What climate agreement means for Adventists?


Paris had barely left global headlines for its terrorist attack before taking centre stage again earlier this month. The global climate change summit—“COP21”—brought world leaders and policy-makers together. Outcomes have been widely hailed as significant.

Climate change is widely considered to be the defining global issue of our times. The policy response was stronger than expected, suggesting that the world is waking up to the reality of a looming climate crisis. Paris had reason to celebrate this time. Or did it?

Terrorism, armed conflict and refugee crises are other big global issues that carry more imminent risk for many.

The emission of heat trapping gases continues almost unabated. Atmospheric carbon dioxide has just passed 400 parts per million. Last year (2014) was the hottest on record, very likely soon to be broken by 2015. Extreme weather events are occurring more frequently and are taking an increasing toll.

In reality, though, anthropogenic global warming is just one of many global issues that make our times perilous. Reading the news is not too dissimilar to reading 2 Timothy 3 or Matthew 24.

Terrorism, armed conflict and refugee crises are other big global issues that carry more imminent risk for many.

From a biblical Christian point of view, climate change could well be one of the defining issues of the last days. Catastrophic climate change provides a good platform for the pursuit of world government control and removal of personal freedoms (see Revelation 13).

In addition, prophesied natural disasters and plagues (Matthew 24 and Revelation 16) are quite compatible with a warming world. While God does reserve the right to actively punish the wicked, more often than not we bring disaster upon ourselves. Anthropogenic global warming fits neatly here. Meanwhile our loving Saviour is “holding back the four winds” of strife (Revelation 7:1).

How should the Adventist Christian relate to a warming world? Broadly, “Lift up your heads, for your redemption is drawing near” (Luke 21:28).

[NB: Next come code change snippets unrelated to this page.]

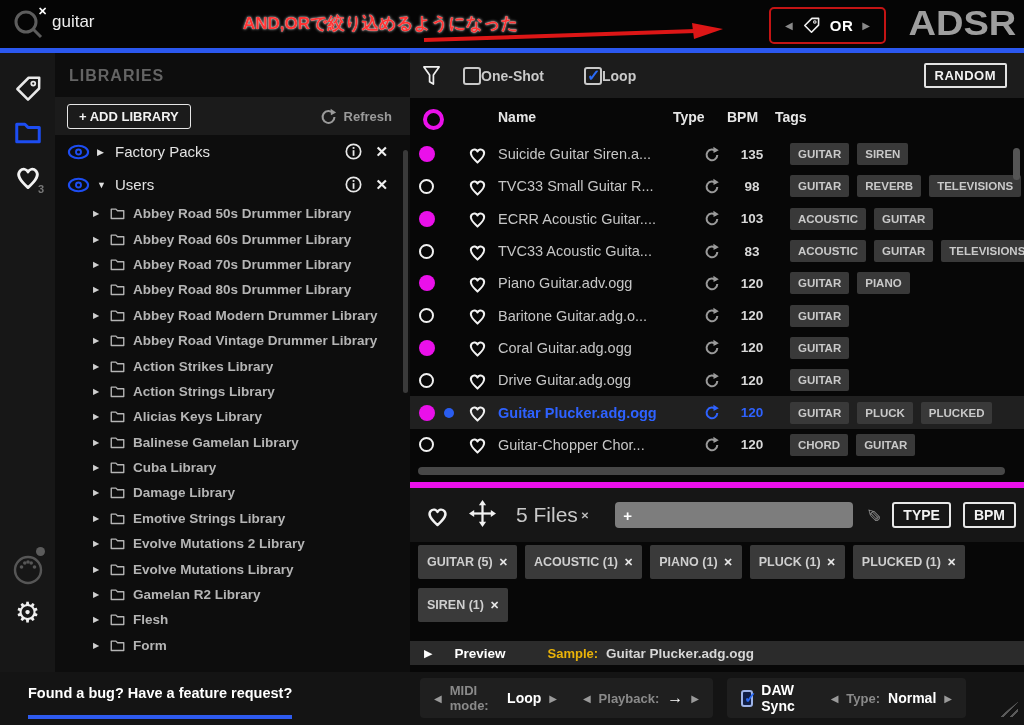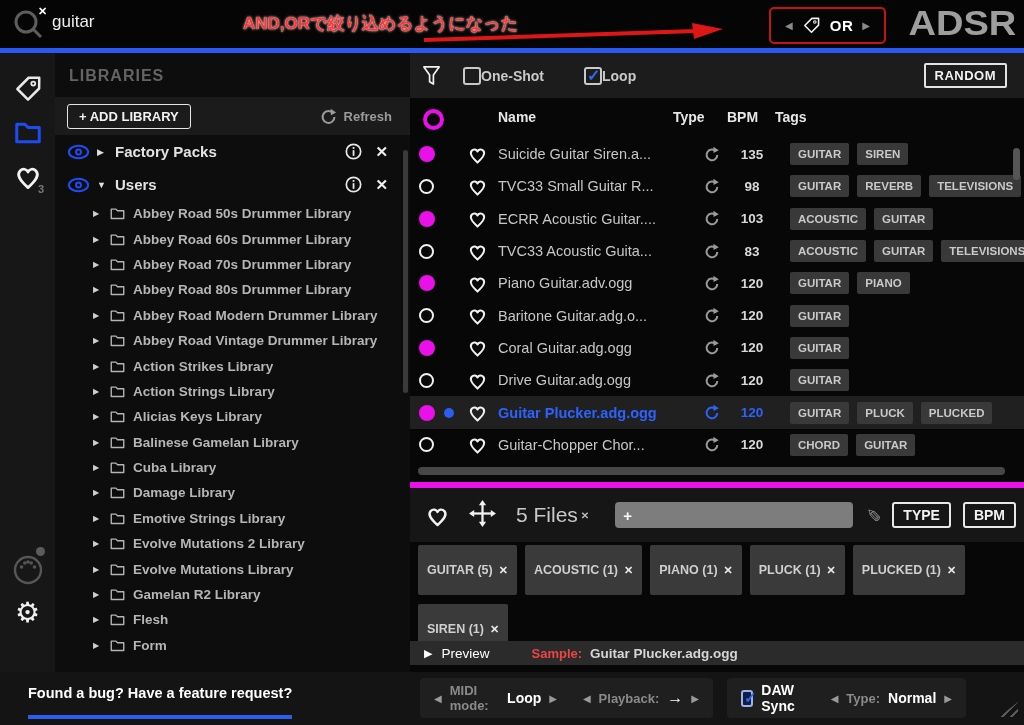"Factory Packs" .lib-root-label { font-weight: 700 -> 400 }
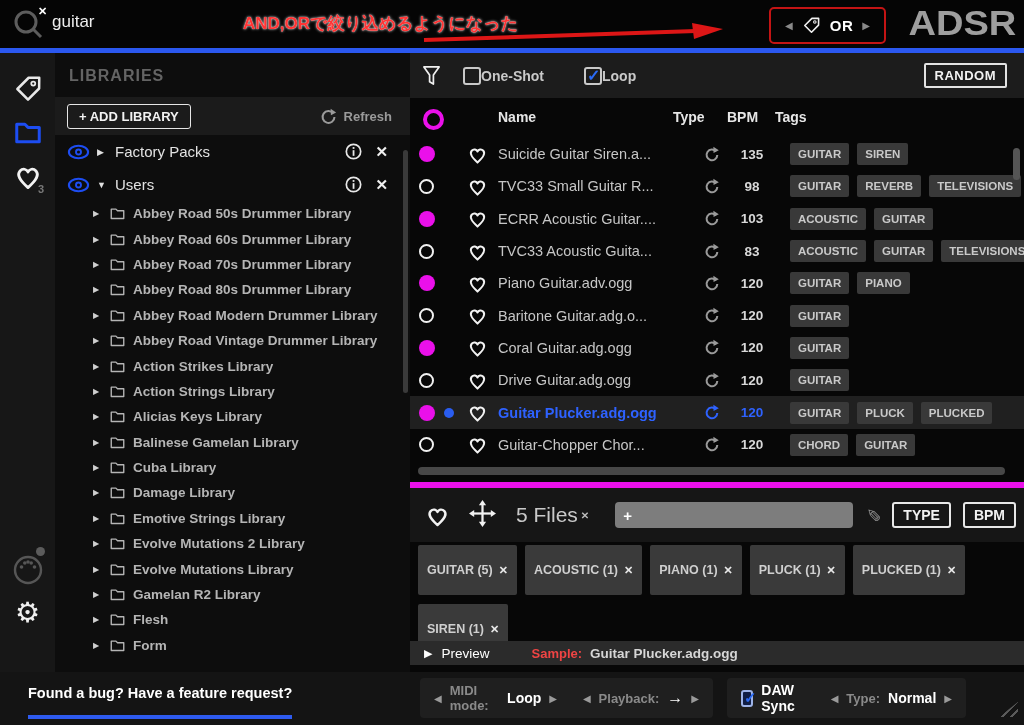"GUITAR (5)" .chip { padding: 18px 9px -> 10px 9px }
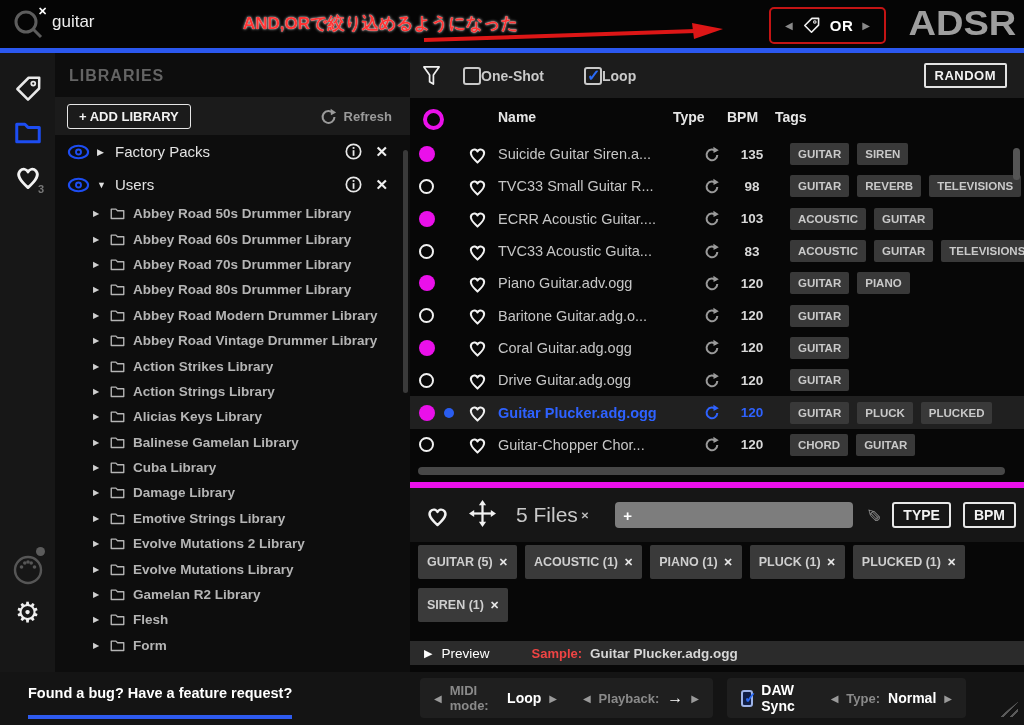"Preview" .preview-label { font-weight: 400 -> 700; margin-left: 9px -> 22px }
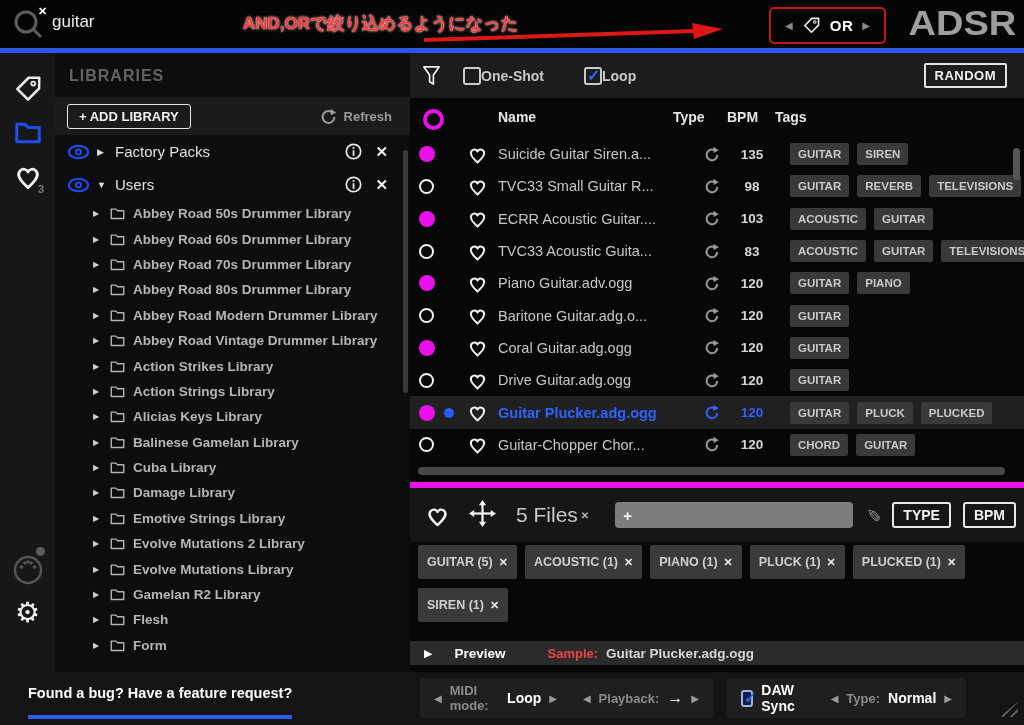"Sample:" .sample-label { color: #ef4444 -> #eab308 }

Specifically, though, there are things that we can do to share the hope, faith and love that we find in biblical Christianity and the Person of Jesus:

1. Accept that the science agrees with the Bible: there are massive global issues that are only going to get worse. There is no biblically sound reason to question the overwhelming scientific consensus on climate change. Don’t argue over the science of climate change unless you are willing to do so in a peer-reviewed scientific publication. Otherwise you shoot your credibility, and that of Christianity, in the foot.

2. Participate in physical solutions to both preventing more warming and responding to adverse consequences of a warming world. There is a lot that you can do to reduce your environmental footprint that is at the same time in harmony with Christian values of selflessness and simplicity. In the same way that Christians contribute taxes (Matt 22:21, Rom 13:7), we can also do our little bit to reduce our emissions and pollution.

3. Love people. Open our hearts, borders, and wallets (Matt 25).

4. Ultimately, give people certain hope for future restoration to eternal perfection while understanding that this current world is headed for destruction (Rev 21).